* **Task instructions**:
Repeat exactly, and only, the lines below starting at the line that contains "[333,788,399,799] [35,806,60,815] faster, like" and ending at the line that contains "[120,326,177,337] aktionen ->", inclusive of both.

■ ■ ■ ■

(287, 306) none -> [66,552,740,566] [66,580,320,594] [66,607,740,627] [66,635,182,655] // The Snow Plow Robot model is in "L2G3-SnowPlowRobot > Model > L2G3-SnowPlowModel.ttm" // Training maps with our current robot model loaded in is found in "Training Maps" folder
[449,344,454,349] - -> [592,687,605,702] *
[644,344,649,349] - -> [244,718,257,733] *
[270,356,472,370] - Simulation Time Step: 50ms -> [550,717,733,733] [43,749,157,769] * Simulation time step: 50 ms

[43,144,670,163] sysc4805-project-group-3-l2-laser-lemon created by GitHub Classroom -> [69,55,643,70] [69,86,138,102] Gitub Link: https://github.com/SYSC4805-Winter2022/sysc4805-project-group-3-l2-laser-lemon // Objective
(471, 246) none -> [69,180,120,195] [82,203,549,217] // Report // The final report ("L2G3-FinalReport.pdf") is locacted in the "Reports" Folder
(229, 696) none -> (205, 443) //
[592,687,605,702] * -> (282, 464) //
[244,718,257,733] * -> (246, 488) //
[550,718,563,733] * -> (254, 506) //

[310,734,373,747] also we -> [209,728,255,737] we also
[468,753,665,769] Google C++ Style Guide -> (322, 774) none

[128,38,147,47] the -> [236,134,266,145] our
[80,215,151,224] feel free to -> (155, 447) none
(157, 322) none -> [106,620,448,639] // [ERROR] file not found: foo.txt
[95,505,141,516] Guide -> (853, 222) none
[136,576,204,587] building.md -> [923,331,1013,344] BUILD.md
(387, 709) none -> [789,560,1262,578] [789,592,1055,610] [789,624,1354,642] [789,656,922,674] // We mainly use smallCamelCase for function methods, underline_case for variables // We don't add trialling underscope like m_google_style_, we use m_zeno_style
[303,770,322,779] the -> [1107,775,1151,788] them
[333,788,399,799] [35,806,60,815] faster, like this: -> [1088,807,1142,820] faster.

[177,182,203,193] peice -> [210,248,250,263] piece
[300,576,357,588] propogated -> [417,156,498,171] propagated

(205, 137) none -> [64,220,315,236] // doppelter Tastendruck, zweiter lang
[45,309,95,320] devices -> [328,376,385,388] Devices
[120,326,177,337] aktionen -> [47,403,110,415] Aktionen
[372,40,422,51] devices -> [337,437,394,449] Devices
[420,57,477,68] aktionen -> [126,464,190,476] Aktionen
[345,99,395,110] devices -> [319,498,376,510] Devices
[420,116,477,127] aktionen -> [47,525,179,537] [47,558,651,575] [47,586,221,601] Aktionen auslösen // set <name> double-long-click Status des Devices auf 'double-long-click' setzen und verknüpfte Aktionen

■ ■ ■ ■

* **Answer for this exercise**:
[333,788,399,799] [35,806,60,815] faster, like this: -> [1088,807,1142,820] faster.

[177,182,203,193] peice -> [210,248,250,263] piece
[300,576,357,588] propogated -> [417,156,498,171] propagated

(205, 137) none -> [64,220,315,236] // doppelter Tastendruck, zweiter lang
[45,309,95,320] devices -> [328,376,385,388] Devices
[120,326,177,337] aktionen -> [47,403,110,415] Aktionen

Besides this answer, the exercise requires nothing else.